**TO DO:** From the entries below, gather every line containing the string "temperature".

**Itemized modification records:**
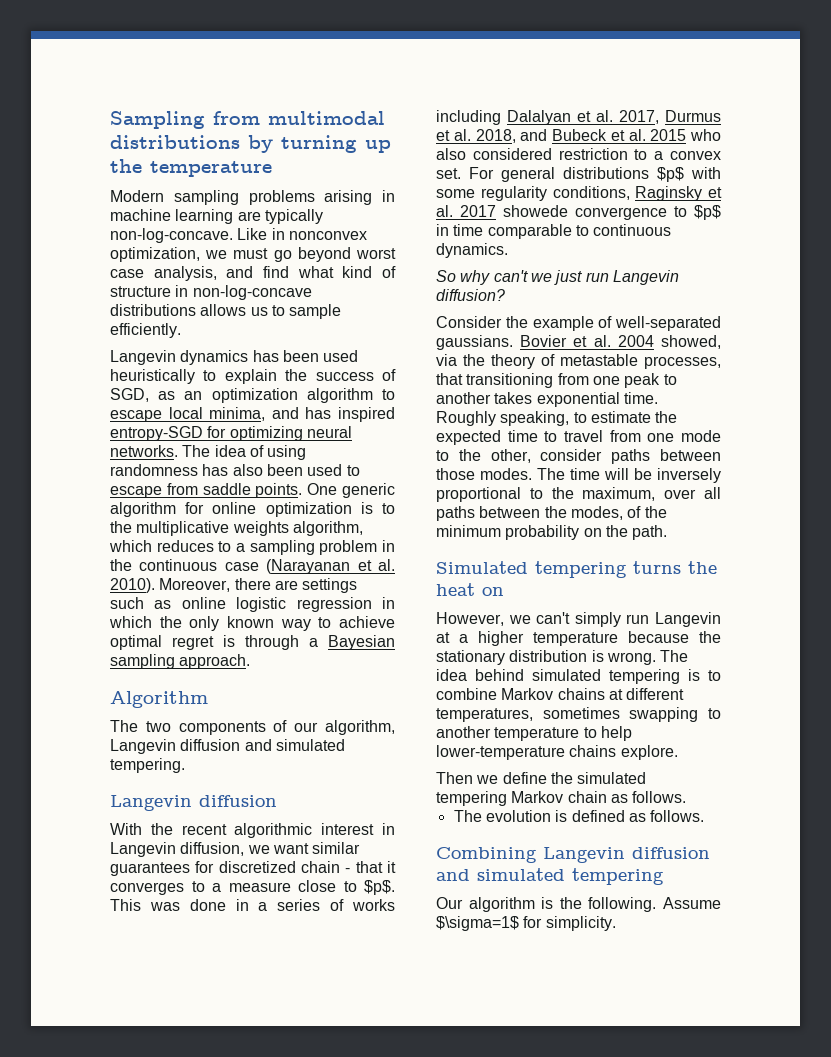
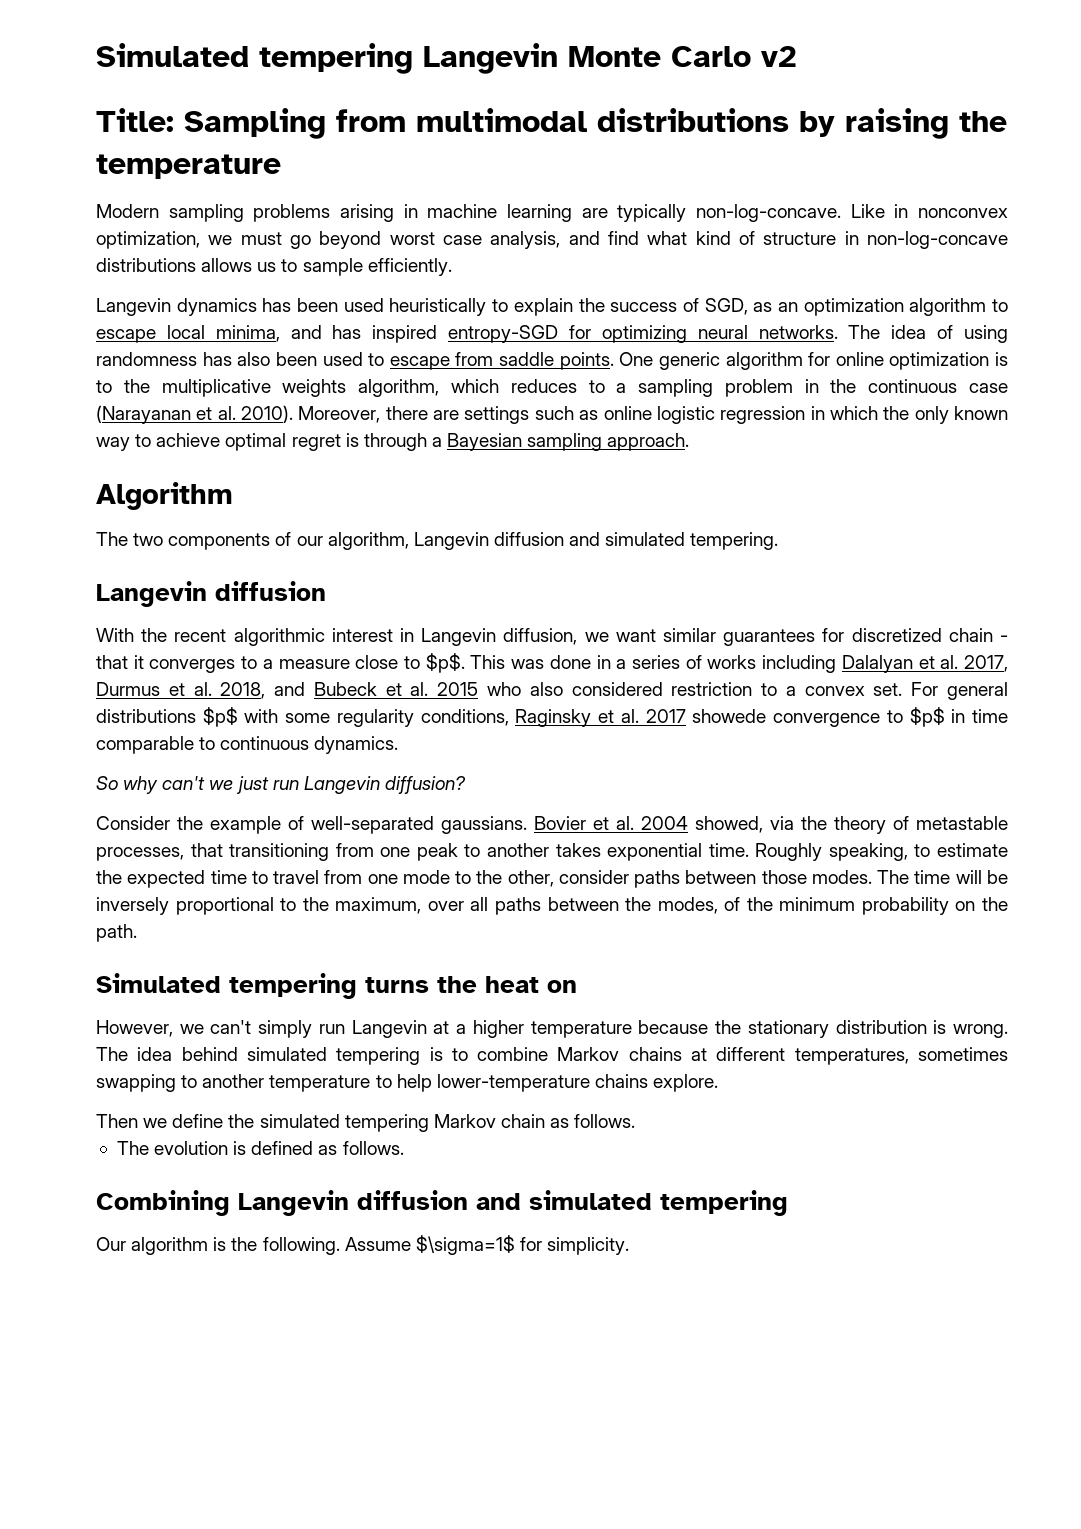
- Sampling from multimodal distributions by turning up the temperature
+ Simulated tempering Langevin Monte Carlo v2
+ Title: Sampling from multimodal distributions by raising the temperature

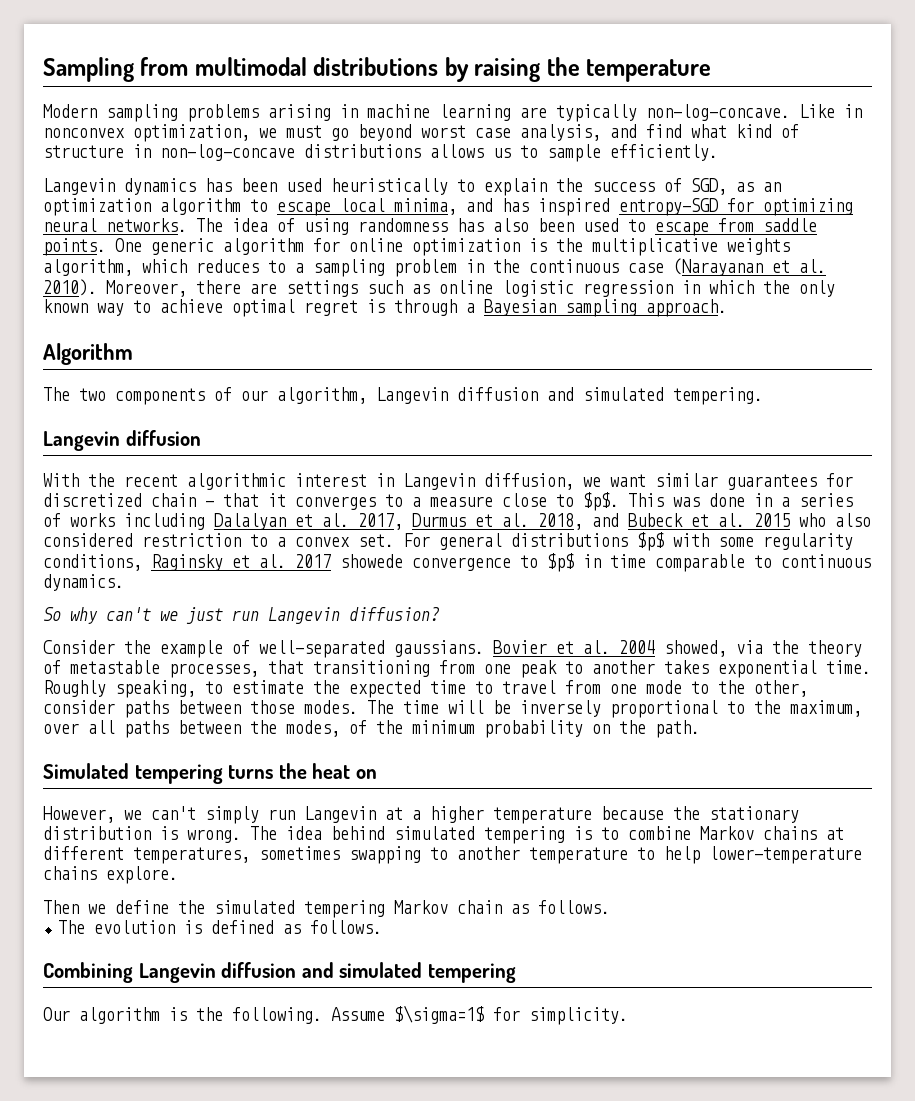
- Simulated tempering Langevin Monte Carlo v2
- Title: Sampling from multimodal distributions by raising the temperature
+ Sampling from multimodal distributions by raising the temperature
- One generic algorithm for online optimization is to the multiplicative weights algorithm, which reduces to a sampling problem in the continuous case (Narayanan et al. 2010).
+ One generic algorithm for online optimization is the multiplicative weights algorithm, which reduces to a sampling problem in the continuous case (Narayanan et al. 2010).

**ANSWER:**
- Sampling from multimodal distributions by turning up the temperature
+ Title: Sampling from multimodal distributions by raising the temperature
- Title: Sampling from multimodal distributions by raising the temperature
+ Sampling from multimodal distributions by raising the temperature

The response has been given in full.